_Exercise_
Pictures must be left out. Print the lines from the beginning of the material through the line holding "- Document Title: Working", exactly and nothing else.

_Materials provided_
%%
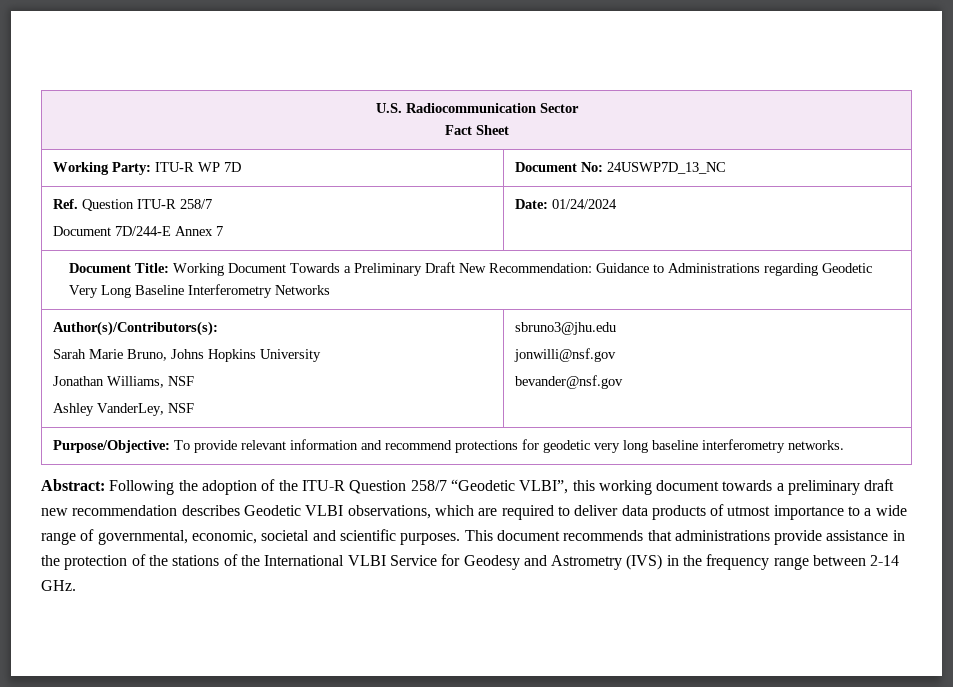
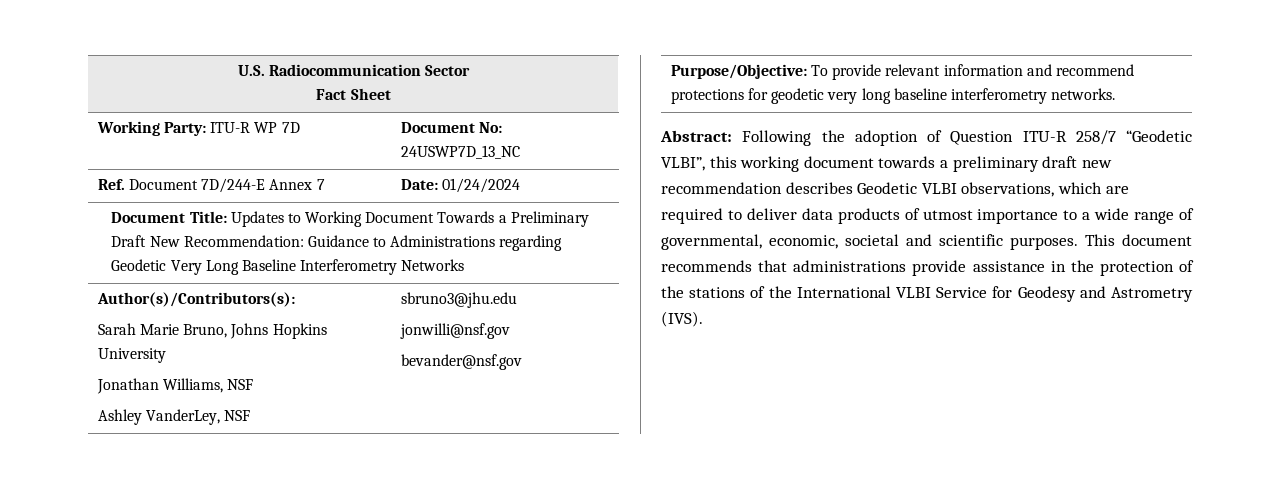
- Ref. Question ITU-R 258/7
- Document 7D/244-E Annex 7 | Date: 01/24/2024
+ Ref. Document 7D/244-E Annex 7 | Date: 01/24/2024
- Document Title: Working Document Towards a Preliminary Draft New Recommendation: Guidance to Administrations regarding Geodetic Very Long Baseline Interferometry Networks
+ Document Title: Updates to Working Document Towards a Preliminary Draft New Recommendation: Guidance to Administrations regarding Geodetic Very Long Baseline Interferometry Networks
- Abstract: Following the adoption of the ITU-R Question 258/7 “Geodetic VLBI”, this working document towards a preliminary draft new recommendation describes Geodetic VLBI observations, which are required to deliver data products of utmost importance to a wide range of governmental, economic, societal and scientific purposes.
+ Abstract: Following the adoption of Question ITU-R 258/7 “Geodetic VLBI”, this working document towards a preliminary draft new recommendation describes Geodetic VLBI observations, which are required to deliver data products of utmost importance to a wide range of governmental, economic, societal and scientific purposes.
- This document recommends that administrations provide assistance in the protection of the stations of the International VLBI Service for Geodesy and Astrometry (IVS) in the frequency range between 2-14 GHz.
+ This document recommends that administrations provide assistance in the protection of the stations of the International VLBI Service for Geodesy and Astrometry (IVS).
%%
_Output of the exercise_
- Ref. Question ITU-R 258/7
- Document 7D/244-E Annex 7 | Date: 01/24/2024
+ Ref. Document 7D/244-E Annex 7 | Date: 01/24/2024
- Document Title: Working Document Towards a Preliminary Draft New Recommendation: Guidance to Administrations regarding Geodetic Very Long Baseline Interferometry Networks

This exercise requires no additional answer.